Sorry for all the recent tab dumps. Enjoying summer with my kids, work is busy and having a hard time keeping up with the blog.
- Methadone users 'more likely to carry on injecting'
- Pilot Alcoholism-Treatment Program Targets Gays
- Effects of Voucher-Based Intervention on Abstinence and Retention in an Outpatient Treatment for Cocaine Addiction: A Randomized Controlled Trial
- Unforeseen Benefits: Addiction Treatment Reduces Health Care Costs
- The tripod of recovery (Food for thought about assessing a person's spiritual dimension.)

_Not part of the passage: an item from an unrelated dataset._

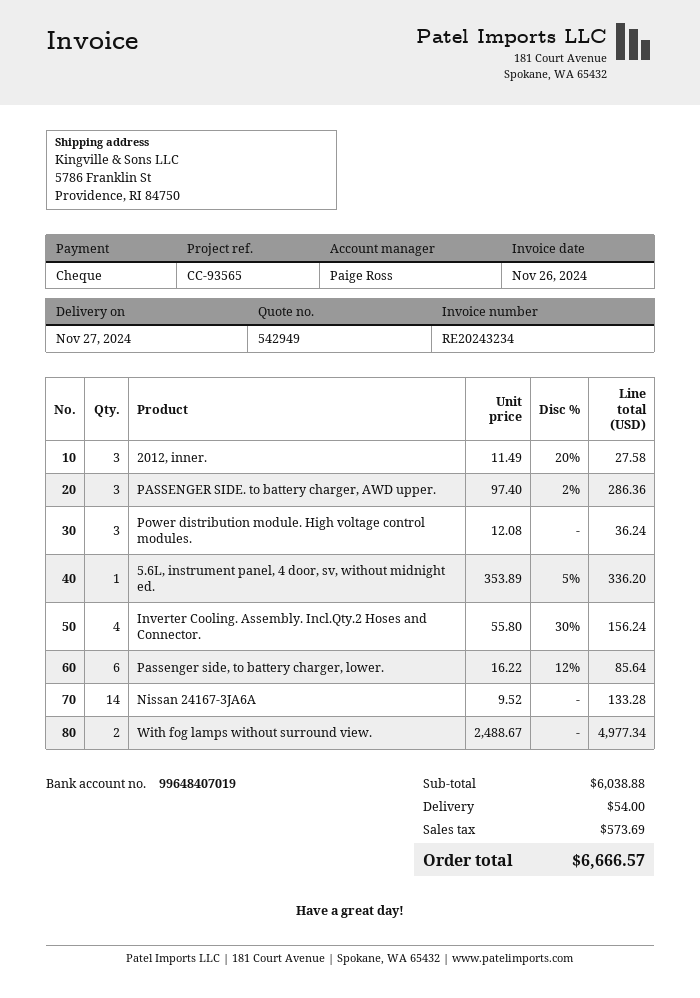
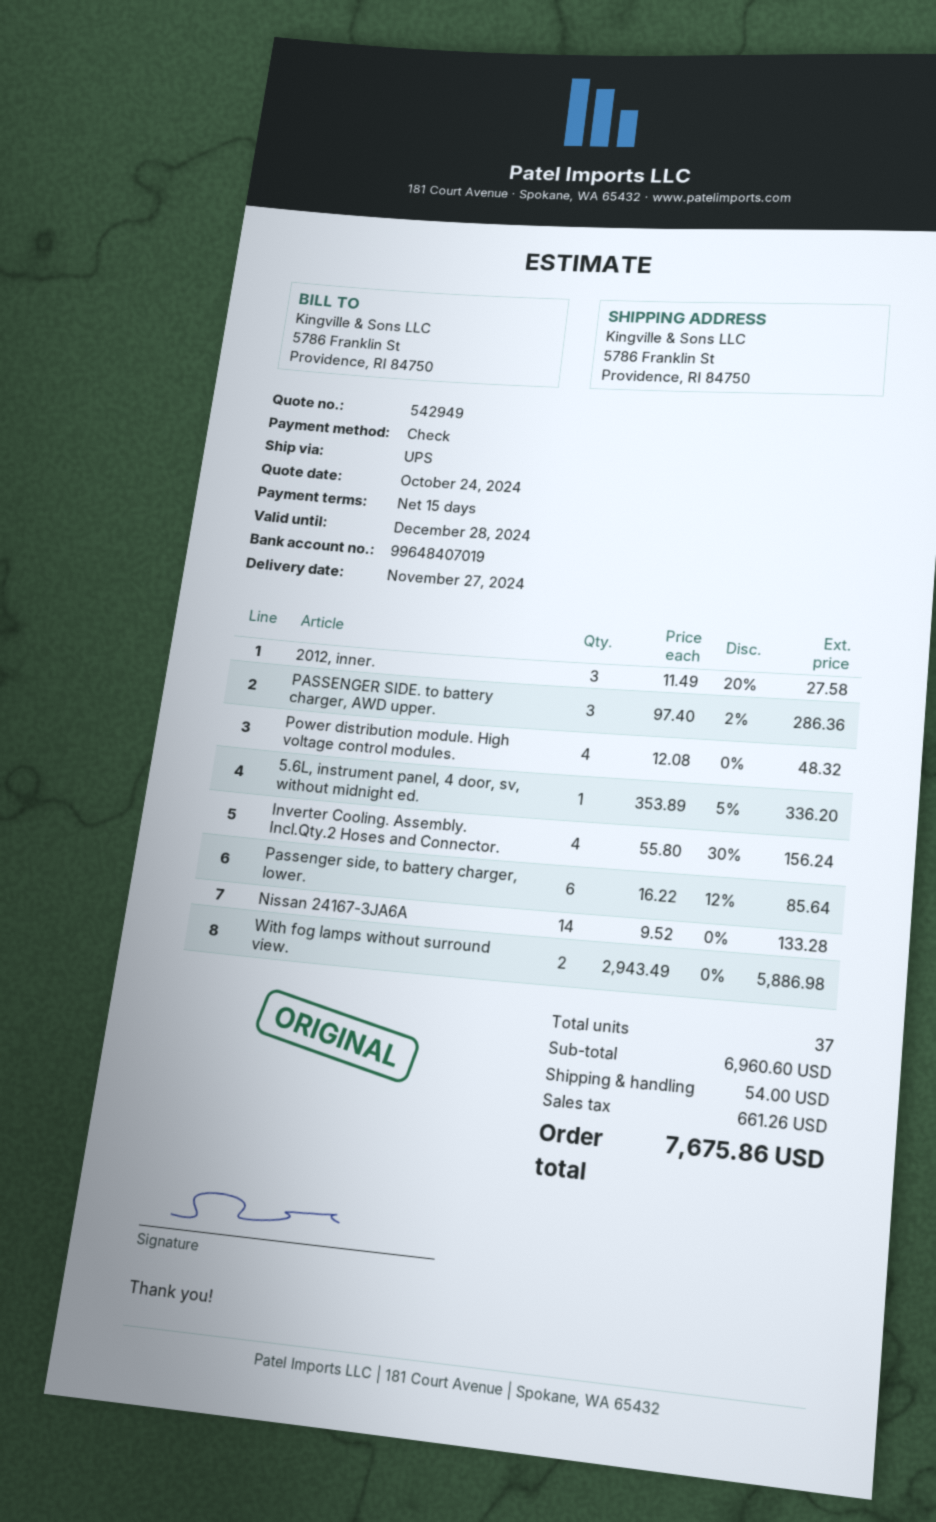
Power distribution module. High voltage control modules.: 3 x 12.08 = 36.24 -> 4 x 12.08 = 48.32
With fog lamps without surround view.: 2 x 2488.67 = 4977.34 -> 2 x 2943.49 = 5886.98
subtotal: 6038.88 -> 6960.60
tax: 573.69 -> 661.26
total: 6666.57 -> 7675.86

- Using propensity scores to adjust for selection bias when assessing the effectiveness of Alcoholics Anonymous in observational studies
- Meaning-Centered Therapy (A great reminder of how deficit focused assessment can get.)
3 comments:
Thought maybe I'd respond to the methodone article you posted. thanks for that post.
those are some interesting facts Pulse came up with. they seem to be accurate..distubing but accurate.
The spirituality article assessment questions do not assess a person's spirituality, they assess a person's Christianity. I know of no other disease where it would be ethical for a clinician to prescribe praying for recovery.
@anonymous - Fair point that its focus is Christian and posting it was probably a poor choice.
I'm not Christian myself, but most of my clients are and spirituality is being considered and utilized in all areas of behavioral health and medicine. (Google spirituality, cancer, treatment. You don't just get fringe stuff.) In fact, accreditation bodies often REQUIRE that a spiritual assessment be done at that it be considered a potential resource. If the fear is evangelizing, I'm just as concerned as you. Any professional that uses this as an opportunity to do so would probably be violating their professional ethical code and, at Dawn Farm, it would be a disciplinary matter.
In spite of all I've said, dealing with spirituality is something that most clinicians, whatever their area of practice, are pretty uncomfortable with and do a pretty lousy job with. In spite of my status as a nonbeliever, I think it's an important dimension and can be very helpful as long as it's done in a CLIENT-centered manner rather than in a manner that is organized around the worker's spiritual beliefs. For that reason, I understand and respect your reaction to a professional article on the subject that it explicitly Christian.